Sur les droits de la CPAM de la Loire-Atlantique :
8. Il résulte de ce qui a été indiqué aux points 3 et 6 que la CPAM de la Loire-Atlantique n'est pas fondée à demander le remboursement des frais qu'elle a exposés pour le traitement de l'AVC dont a été victime Mme A....
9. Il résulte de tout ce qui précède, sans qu'il soit besoin d'examiner la régularité du jugement attaqué, que le CHU de Nantes et la SHAM sont fondés à soutenir que c'est à tort que, par ce jugement, le tribunal administratif de Nantes a remboursé à la CPAM de la Loire-Atlantique les frais qu'elle a exposés pour la prise en charge médicale de Mme A... et que la somme qu'ils ont été condamnés à verser à Mme A... doit être ramenée à 40 000 euros.
Sur les frais de l'instance :
10. Il y a lieu de mettre définitivement à la charge du CHU de Nantes les frais d'expertise taxés et liquidés par l'ordonnance du 3 décembre 2019 du président de la cour administrative d'appel de Nantes à la somme de 1 500 euros.
11. Dans les circonstances de l'espèce, il y a lieu de laisser à chacune des parties la charge des frais exposés dans la présente instance.
DÉCIDE :
Article 1er : La somme de 352 458 euros que le tribunal administratif de Nantes a condamné solidairement le CHU de Nantes et la SHAM à verser à Mme A... est ramenée à 40 000 euros. Cette somme portera intérêts au taux légal à compter du 8 avril 2015.
Article 2 : Le jugement n°1410488 du tribunal administratif de Nantes du 30 juin 2017 est réformé en ce qu'il a de contraire à l'article 1er et est annulé en tant qu'il a fait droit aux conclusions présentées par la CPAM de la Loire-Atlantique.
Article 3 : Les conclusions présentées par la CPAM de la Loire-Atlantique devant le tribunal administratif de Nantes sont rejetées.
Article 4 : Le surplus des conclusions de la requête du CHU de Nantes et de la SHAM est rejeté.
Article 5 : Les conclusions présentées devant la cour par Mme A... et par la CPAM de la Loire-Atlantique sont rejetées.
Article 6 : Les frais d'expertise taxés et liquidés par l'ordonnance du 3 décembre 2019 du président de la cour administrative d'appel de Nantes à la somme de 1 500 euros sont mis à la charge définitive du CHU de Nantes.
Article 7 : Le présent arrêt sera notifié au CHU de Nantes, à la SHAM, à la CPAM de la Loire-Atlantique et à Mme F... A....
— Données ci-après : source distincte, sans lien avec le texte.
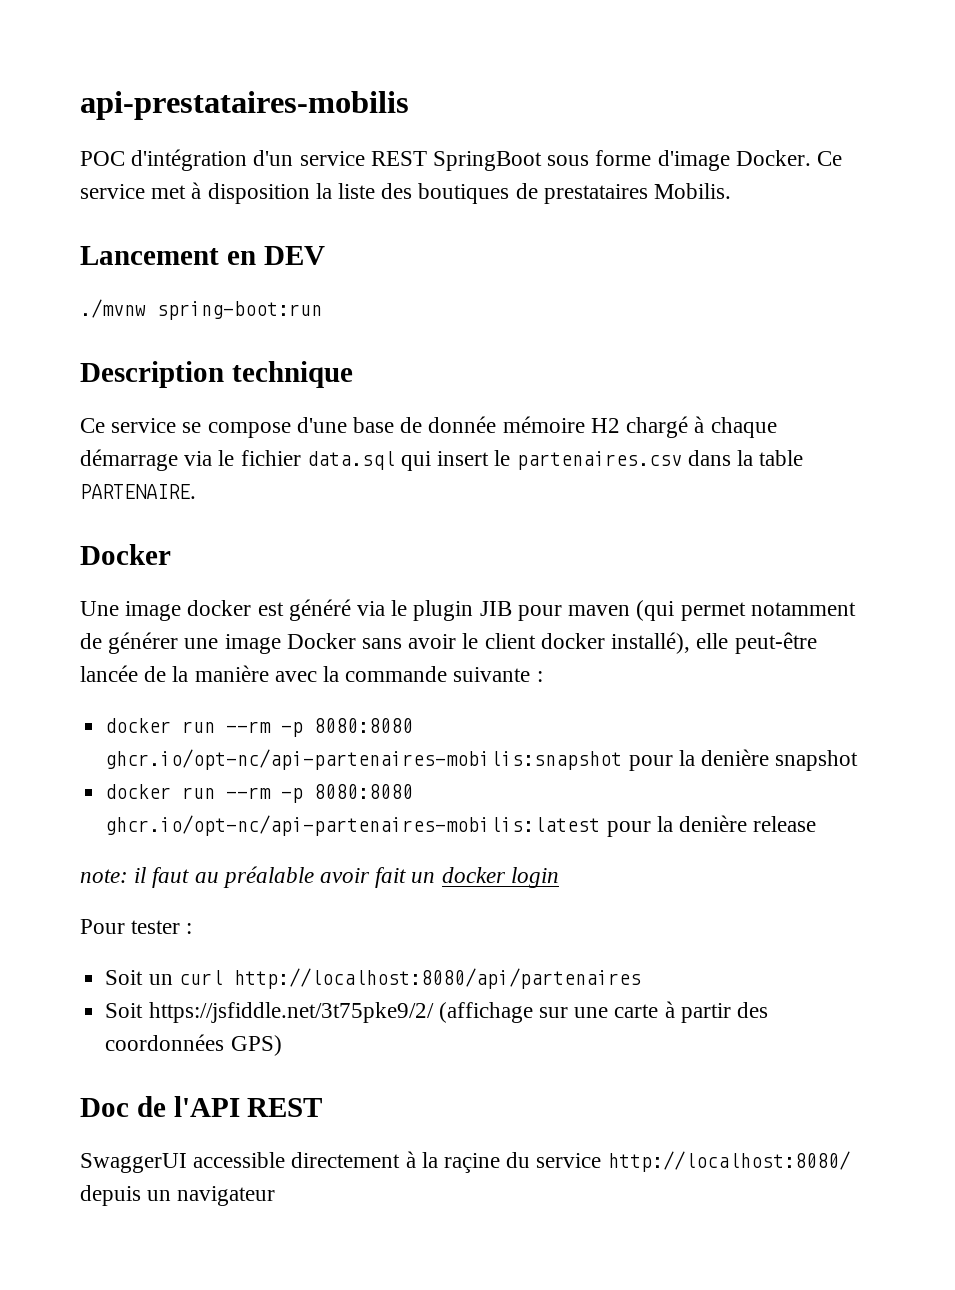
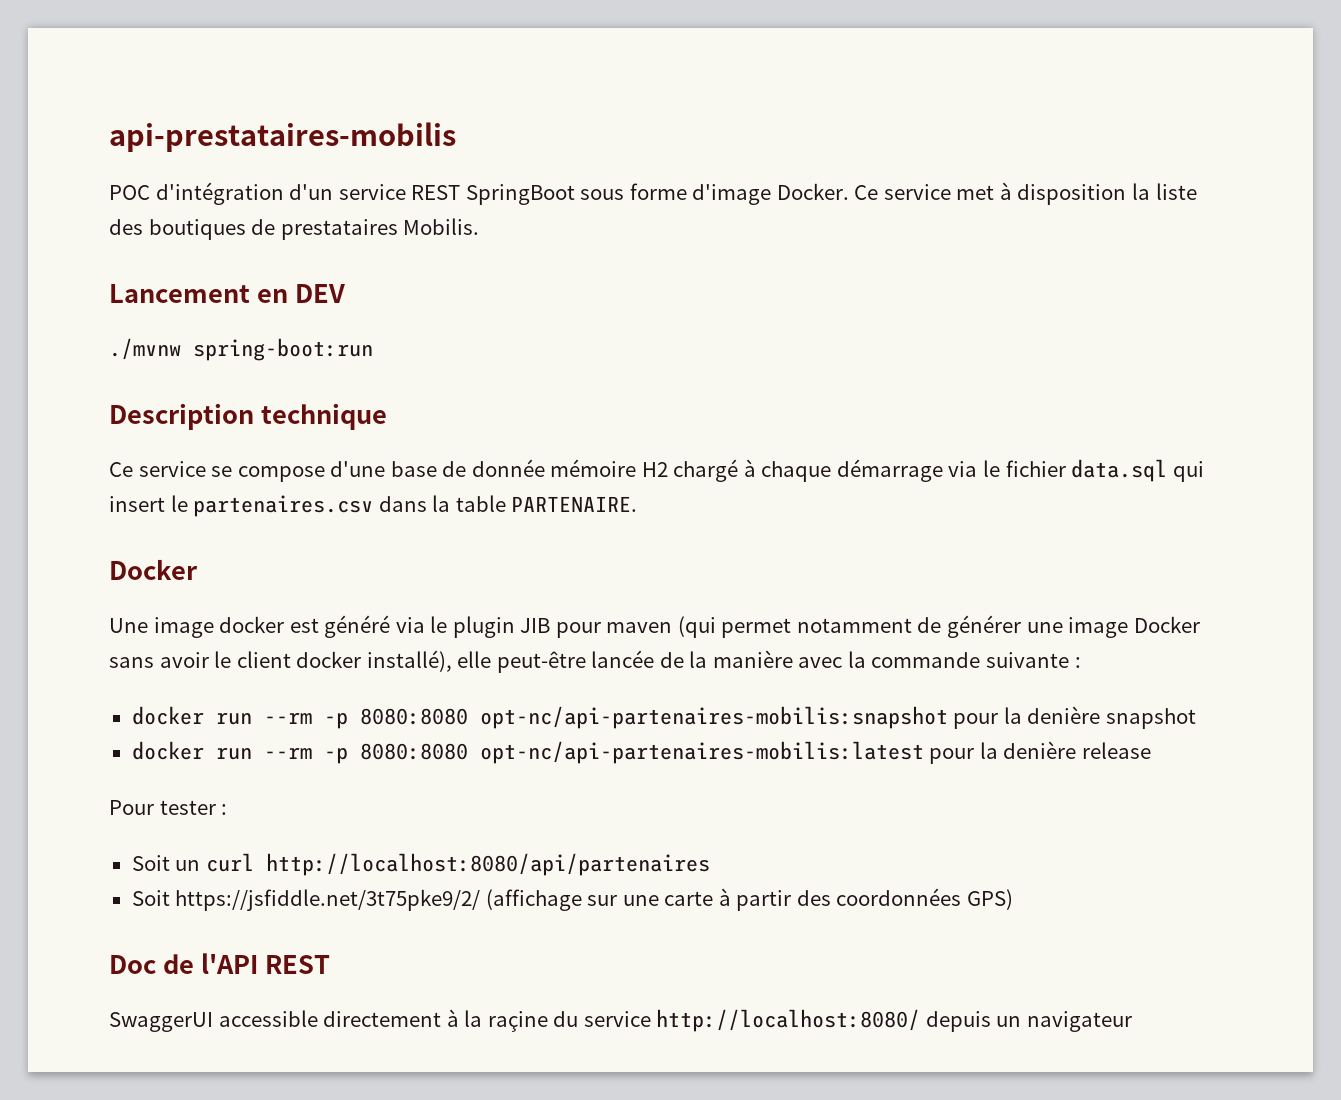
- docker run --rm -p 8080:8080 ghcr.io/opt-nc/api-partenaires-mobilis:snapshot pour la denière snapshot
+ docker run --rm -p 8080:8080 opt-nc/api-partenaires-mobilis:snapshot pour la denière snapshot
- docker run --rm -p 8080:8080 ghcr.io/opt-nc/api-partenaires-mobilis:latest pour la denière release
+ docker run --rm -p 8080:8080 opt-nc/api-partenaires-mobilis:latest pour la denière release
- note: il faut au préalable avoir fait un docker login

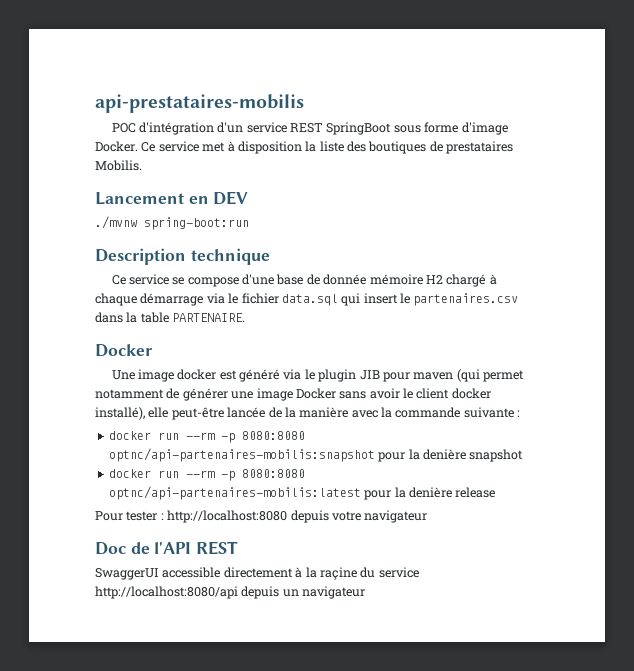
- docker run --rm -p 8080:8080 opt-nc/api-partenaires-mobilis:snapshot pour la denière snapshot
+ docker run --rm -p 8080:8080 optnc/api-partenaires-mobilis:snapshot pour la denière snapshot
- docker run --rm -p 8080:8080 opt-nc/api-partenaires-mobilis:latest pour la denière release
+ docker run --rm -p 8080:8080 optnc/api-partenaires-mobilis:latest pour la denière release
- Pour tester :
- Soit un curl http://localhost:8080/api/partenaires
- Soit https://jsfiddle.net/3t75pke9/2/ (affichage sur une carte à partir des coordonnées GPS)
+ Pour tester : http://localhost:8080 depuis votre navigateur
- SwaggerUI accessible directement à la raçine du service http://localhost:8080/ depuis un navigateur
+ SwaggerUI accessible directement à la raçine du service http://localhost:8080/api depuis un navigateur

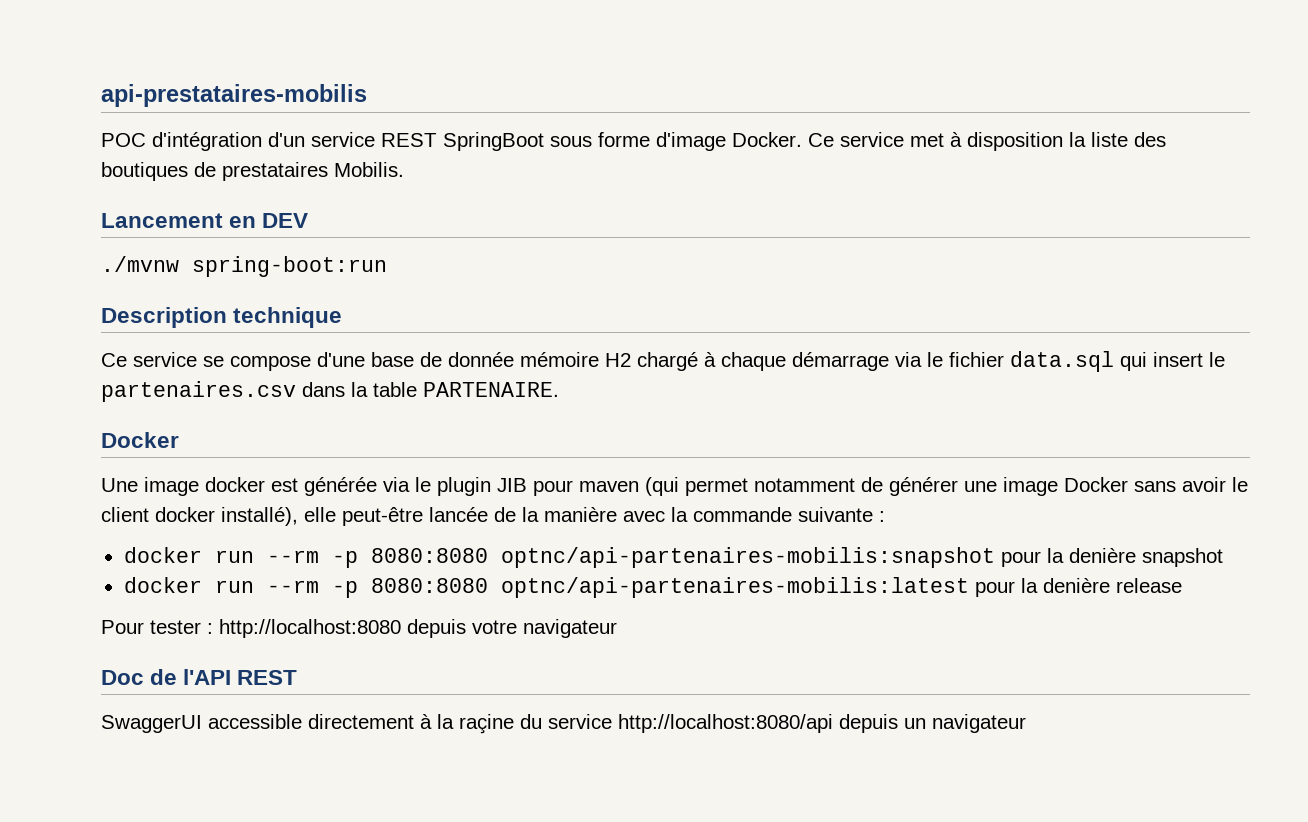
- Une image docker est généré via le plugin JIB pour maven (qui permet notamment de générer une image Docker sans avoir le client docker installé), elle peut-être lancée de la manière avec la commande suivante :
+ Une image docker est générée via le plugin JIB pour maven (qui permet notamment de générer une image Docker sans avoir le client docker installé), elle peut-être lancée de la manière avec la commande suivante :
Délibéré après l'audience du 6 février 2020, à laquelle siégeaient :
- Mme Perrot, président de chambre,
- M. Mony, premier conseiller,
- M. B..., premier conseiller.
Lu en audience publique, le 21 février 2020.
Le rapporteur
E. B...Le président
I. Perrot Le greffier
M. C...
La République mande et ordonne au ministre des solidarités et de la santé en ce qui le concerne, et à tous huissiers de justice à ce requis en ce qui concerne les voies de droit commun contre les parties privées, de pourvoir à l'exécution de la présente décision.